A script node allows the script to be run periodically or at the specified point in time. This topic describes how to configure a script node by using the task orchestration feature of Data Management (DMS) together with Database Gateway.

Background information

The scripts for the following tasks are stored on servers. You can use the task orchestration feature of DMS together with Database Gateway to schedule the scripts in a unified manner. Examples:
  • Process data by using advanced tools, including the NumPy and scikit-learn libraries for Python, and the MLlib library of Apache Spark. The models generated after data processing can be applied to the fine sort and recommendation features of a search system.
  • Consume data. For example, you can generate an Excel script when you read data or generate a script that is used to automatically send emails that contain the data you read.

Limits

Only shell scripts are supported.

Note
  • You can use shell scripts to schedule programs that support scripts in other programming languages.
  • A script name can contain only letters, digits, underscores (_), and periods (.).

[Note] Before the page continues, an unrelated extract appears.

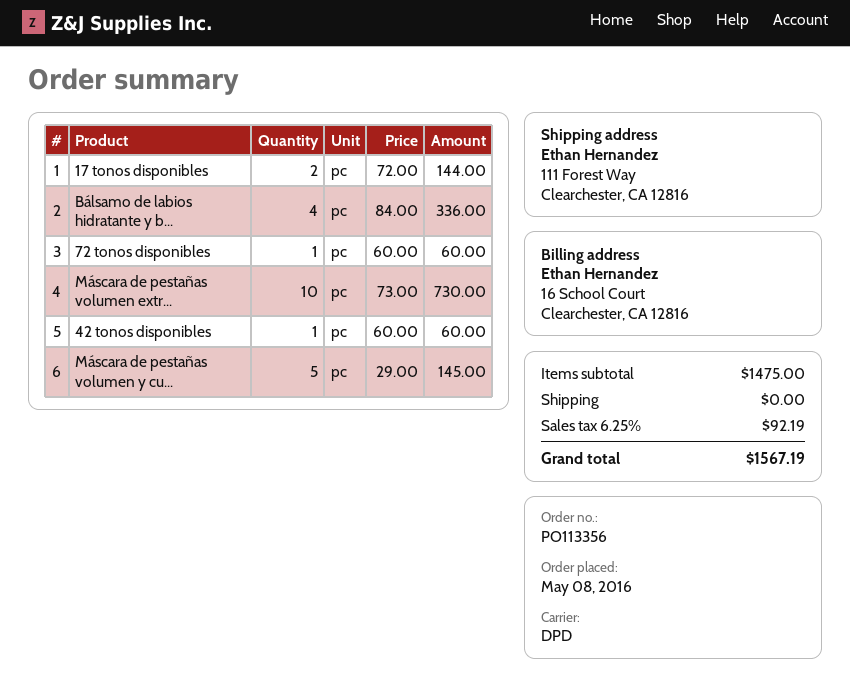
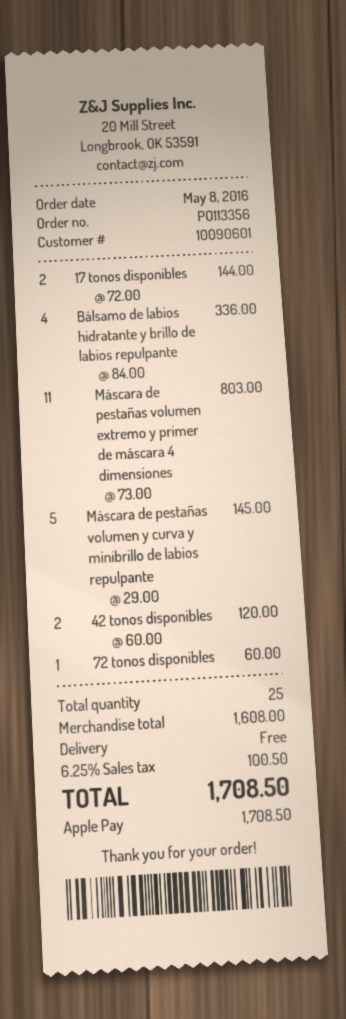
Máscara de pestañas volumen extr...: 10 x 73.00 = 730.00 -> 11 x 73.00 = 803.00
42 tonos disponibles: 1 x 60.00 = 60.00 -> 2 x 60.00 = 120.00
subtotal: 1475.00 -> 1608.00
tax: 6.25% = 92.19 -> 6.25% = 100.50
total: 1567.19 -> 1708.50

Step 1: Create a database gateway

Create a database gateway on the server where the shell script resides and move the shell script you want to run to the dg_scripts directory.
Note One database gateway corresponds to one server.

For example, if you need to run scripts on three Elastic Compute Service (ECS) instances, you must create three database gateways instead of creating three nodes with one database gateway.

  1. Log on to the Database Gateway console.
  2. Click Create Gateway.
  3. In the Create Gateway step, enter the name and description of the database gateway, and then click Next step.
  4. Install the database gateway on the server where the script you want to run resides.
    1. Select Linux/MacOS (x86_64). Only the Linux operating system is supported. You are not allowed to install and start the database gateway as a root user.
    2. If you install a database gateway on an ECS instance, we recommend that you select Access through Alibaba Cloud VPC internal address (ECS self-built library/leased line/CEN/VPN gateway).
    3. Click Copying the command line to paste the command to the server on which you want to install the database gateway. Press the ENTER key to execute the command.
      After the database gateway is enabled on your server, perform the next step.
  5. Create a directory named dg_scripts in the user directory of the server on which the database gateway is installed. By default, the dg_scripts directory is automatically created by the system.
    For example, the current user is xiaoming. In this case, run the mkdir dg_scripts command in the /home/xiaoming directory to create the dg_scripts directory.
  6. Move the shell script that you want to run to the dg_scripts directory.
    For example, if the script is named demo.sh. Run the mv <demo.sh> /home/xiaoming/dg_scripts command in the directory under which the script resides to move the script to the dg_scripts directory.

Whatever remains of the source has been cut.